A cobrança de Alan Rick ocorre em meio aos questionamentos sobre a responsabilidade do Estado pela continuidade do serviço. O monitoramento eletrônico é utilizado para acompanhar pessoas submetidas a medidas judiciais e também integra a proteção de mulheres em situação de violência doméstica. A suspensão atingiu tanto o rastreamento de presos quanto equipamentos vinculados a medidas protetivas, como a Unidade Portátil de Rastreamento (UPR) e o botão do pânico.
O Integração Net já havia mostrado, em reportagem publicada no dia 6 de setembro, que o assassinato de Maria Ramona ocorreu em meio à crise do monitoramento eletrônico e que o Estado acumulava quase R$ 3,9 milhões em serviços liquidados, mas sem pagamento registrado. A apuração também tratou da situação do principal suspeito, que usava tornozeleira enquanto cumpria pena no semiaberto e passou a ser procurado pela polícia depois do crime.

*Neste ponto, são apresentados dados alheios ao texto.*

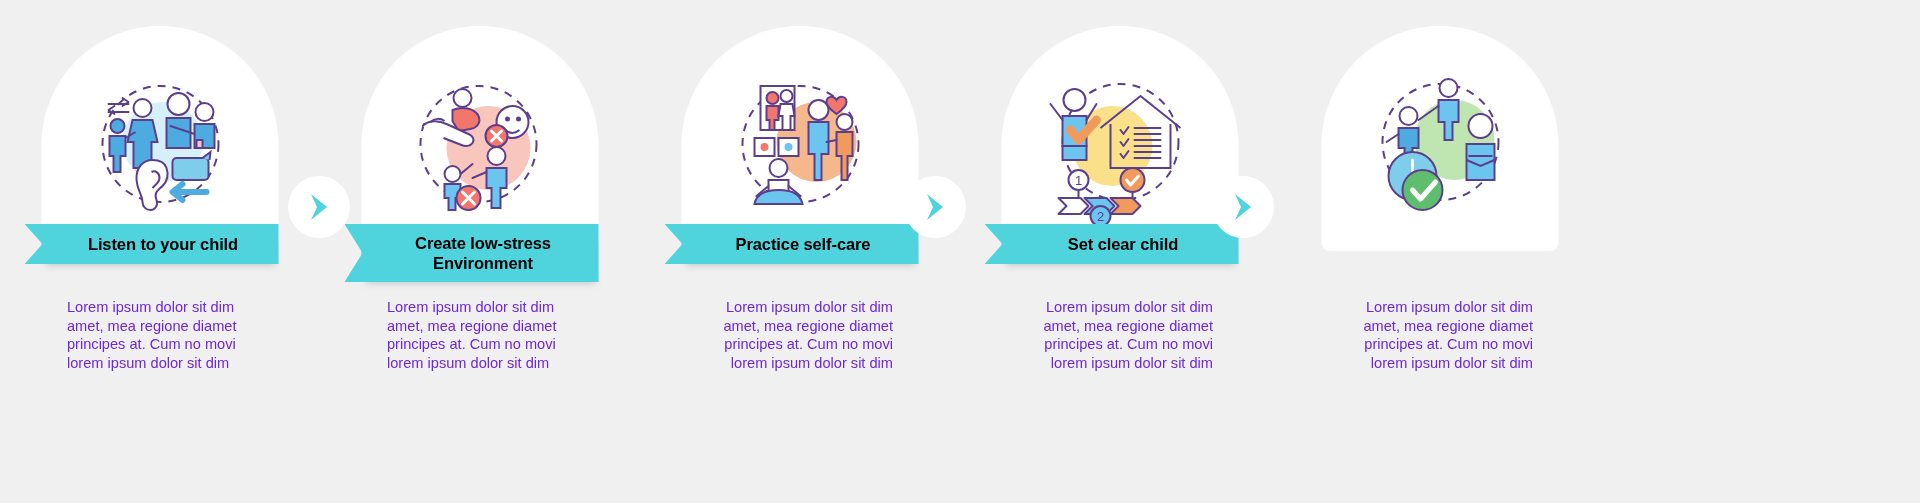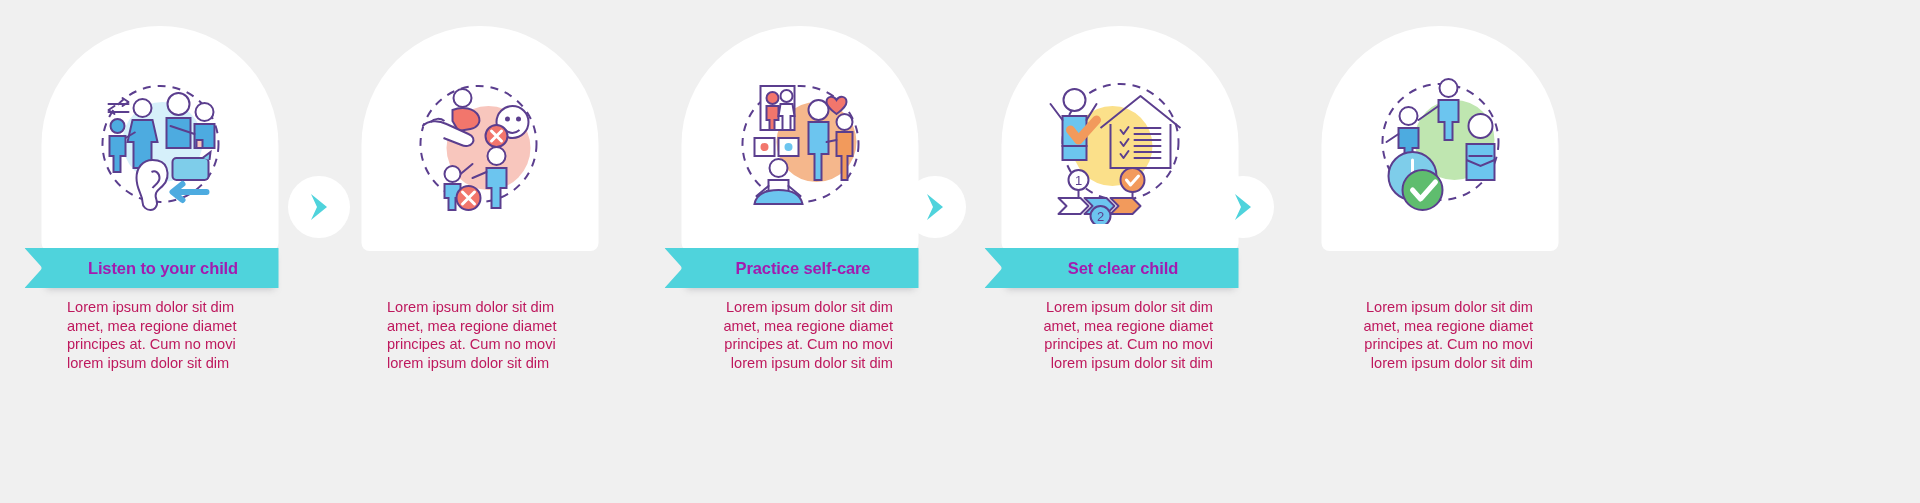"Listen to your child" .banner { color: #a21caf -> #000000; top: 248px -> 224px }
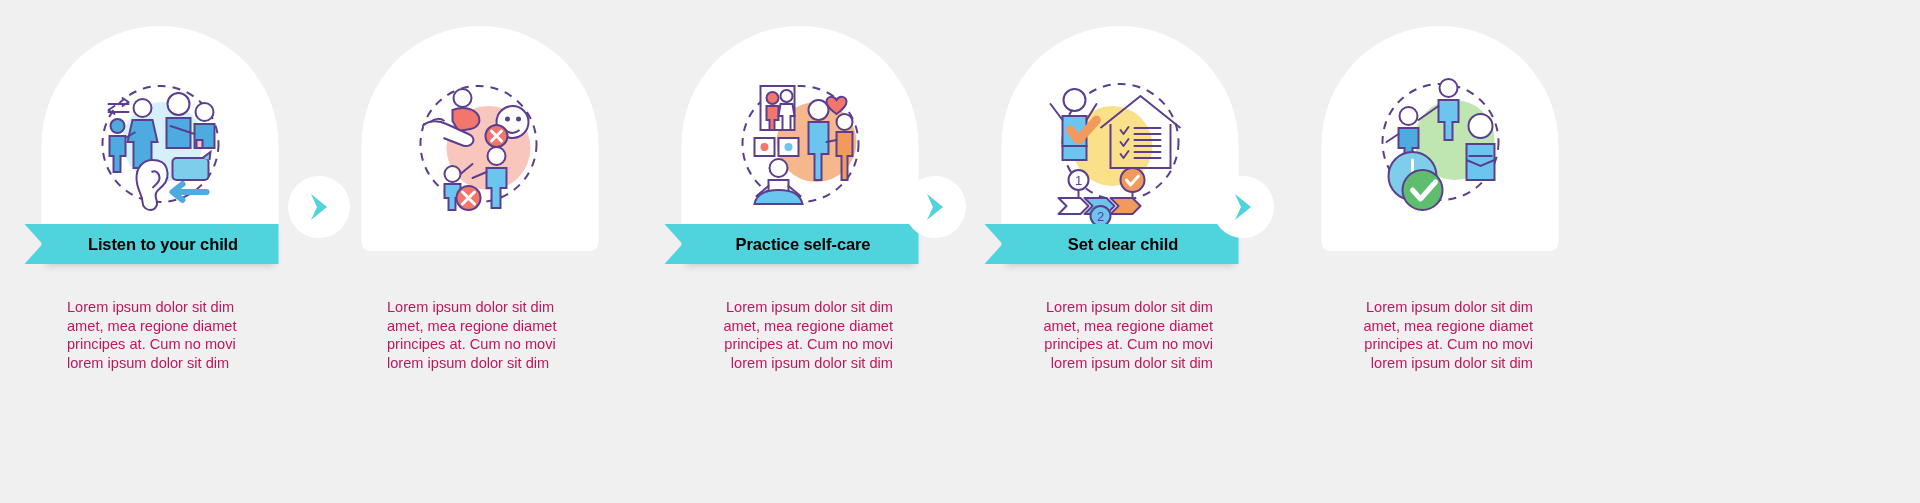"Create low-stress" div.banner { html: none -> <div> <span> <span>Create low-stress</span><br><span>Environment</span> </span> </div> }
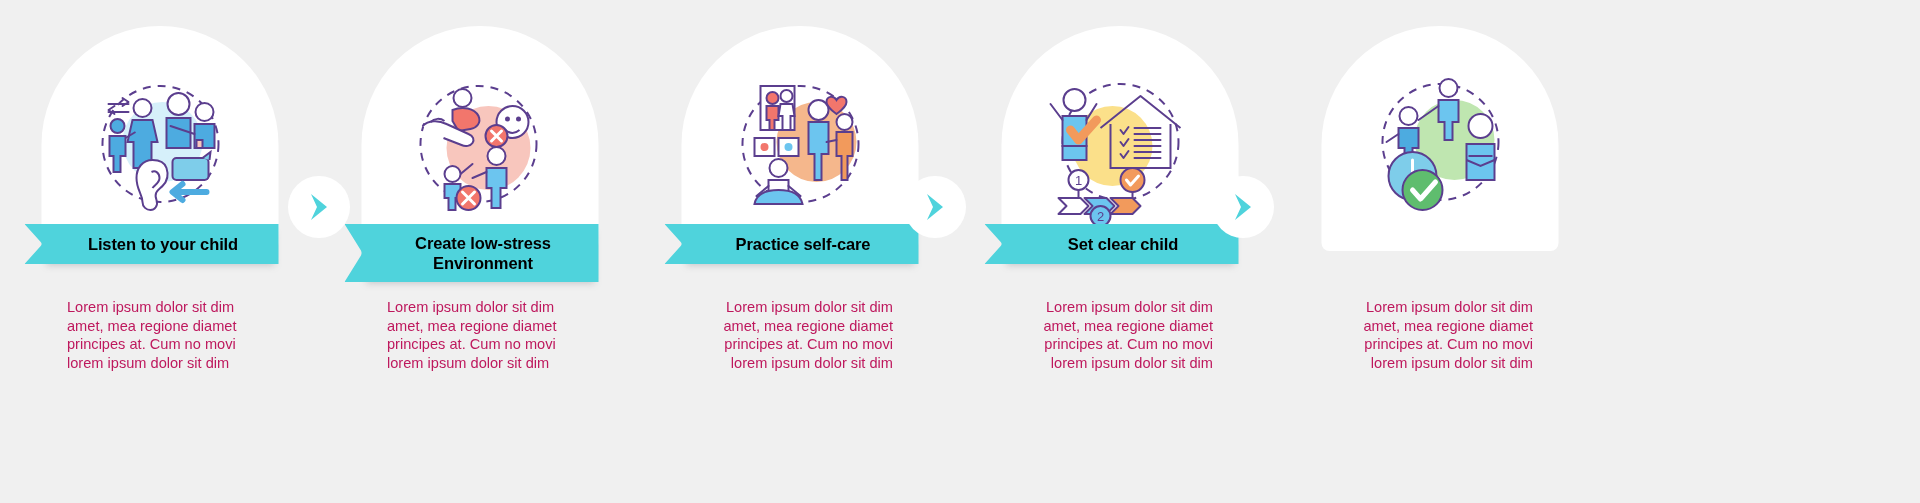"Lorem ipsum dolor sit dim" .body-text { color: #be185d -> #6d28d9 }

O serviço ficou suspenso a partir do meio-dia de 1º de setembro, permaneceu fora de operação durante o dia 2 e foi restabelecido na manhã de 3 de setembro. A interrupção ocorreu após a empresa Spacecomm Monitoramento S/A notificar o Instituto de Administração Penitenciária do Acre (Iapen) sobre uma pendência financeira referente a abril. A dívida que motivou a paralisação foi estimada em aproximadamente R$ 900 mil.
A situação financeira do contrato, porém, alcançava valores maiores. Cinco empenhos emitidos pelo Iapen entre maio e agosto somavam R$ 5.060.627,34. Desse total, R$ 3.897.579,33 haviam sido liquidados, enquanto os campos de pagamento permaneciam zerados nos registros consultados. A liquidação é a etapa em que a administração pública reconhece que o serviço foi prestado e que existe uma obrigação a pagar. Os valores, portanto, não correspondiam apenas a despesas previstas para o futuro.
Entre os registros analisados, o maior empenho foi emitido em 13 de maio, no valor de R$ 2.767.631,51, para o monitoramento de reeducandos por tornozeleiras entre abril e junho. Todo o montante havia sido liquidado, sem pagamento registrado. Outro empenho, de R$ 49.965,17, destinava-se ao acompanhamento de pessoas protegidas por medidas cautelares da Lei Maria da Penha, com UPR e botão do pânico. Desse valor, R$ 49.964,27 haviam sido liquidados, também sem pagamento registrado.
A paralisação foi registrada em comunicações internas do Iapen. O Memorando nº 232/2026/IAPEN-DME, da Divisão de Monitoramento Eletrônico, tratou da ausência de cobertura dos monitorados e das vítimas que utilizam UPR durante a suspensão. O Memorando nº 447/2026/IAPEN-DIPLAG, da Diretoria de Planejamento, abordou a gravidade da interrupção para mulheres protegidas pelo sistema.
A morte de Maria Ramona ampliou os questionamentos sobre as consequências da falha. O homem apontado como principal suspeito teria rompido a tornozeleira e fugido depois do assassinato. Ainda não foi esclarecido se a interrupção atingiu especificamente o acompanhamento dele, quando ocorreu a última transmissão de localização ou se a central recebeu algum alerta relacionado ao rompimento.